Your assignment
Print every record exactly, but leave out the pictures.

(Excerpts from a dataset)

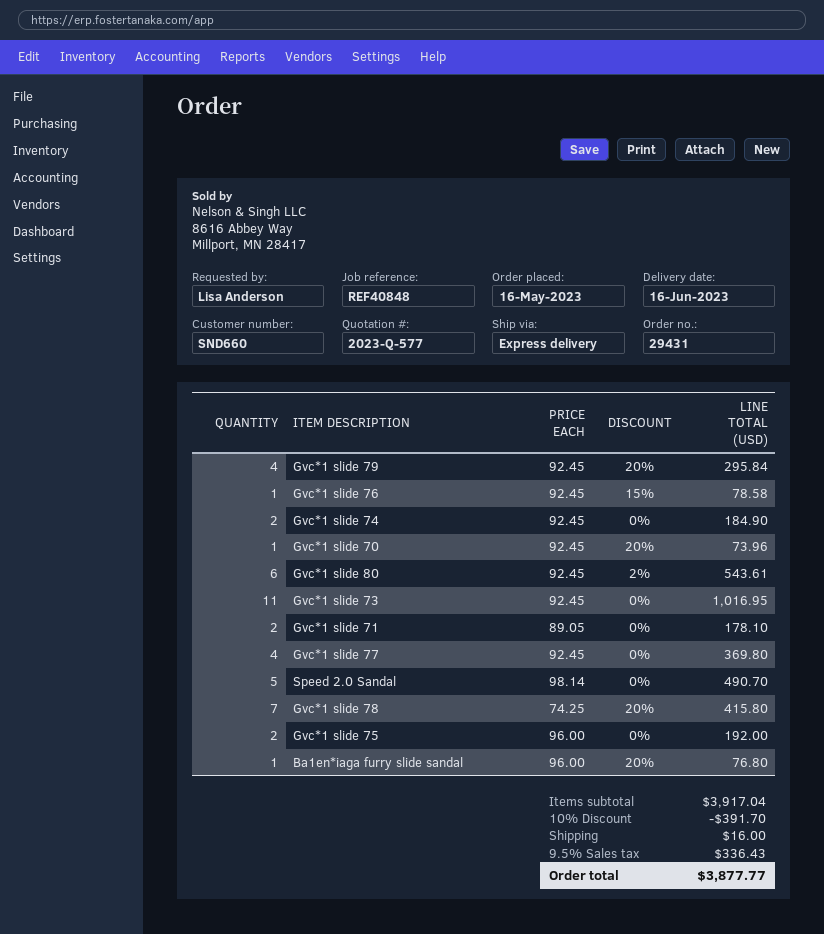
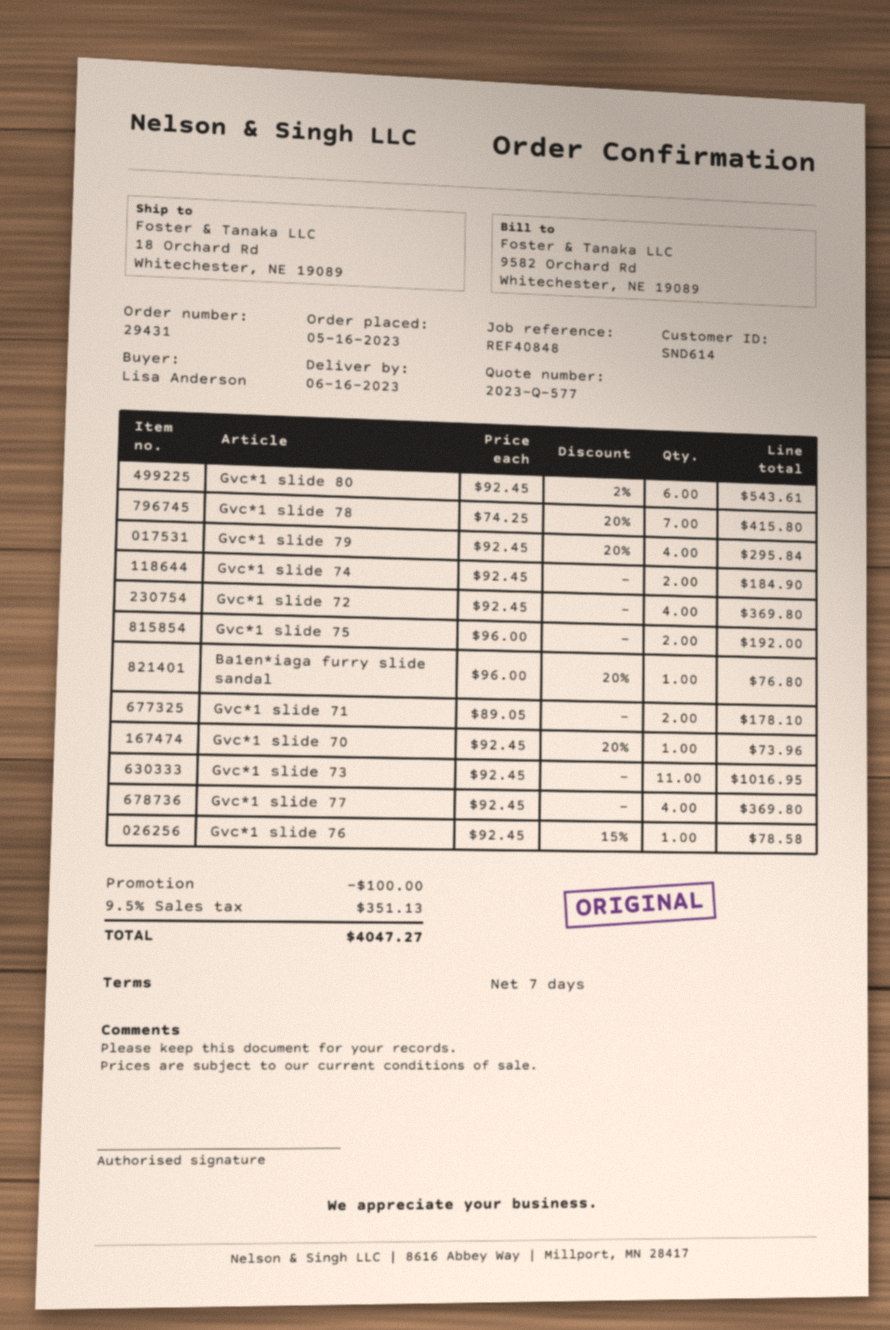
customer number: SND660 -> SND614
Speed 2.0 Sandal: 5 x 98.14 = 490.70 -> none
Gvc*1 slide 72: none -> 4 x 92.45 = 369.80
discount: 391.70 -> 100.00
shipping: 16.00 -> none
tax: 9.5% = 336.43 -> 9.5% = 351.13
total: 3877.77 -> 4047.27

Answer for this exercise
customer number: SND660 -> SND614
Speed 2.0 Sandal: 5 x 98.14 = 490.70 -> none
Gvc*1 slide 72: none -> 4 x 92.45 = 369.80
discount: 391.70 -> 100.00
shipping: 16.00 -> none
tax: 9.5% = 336.43 -> 9.5% = 351.13
total: 3877.77 -> 4047.27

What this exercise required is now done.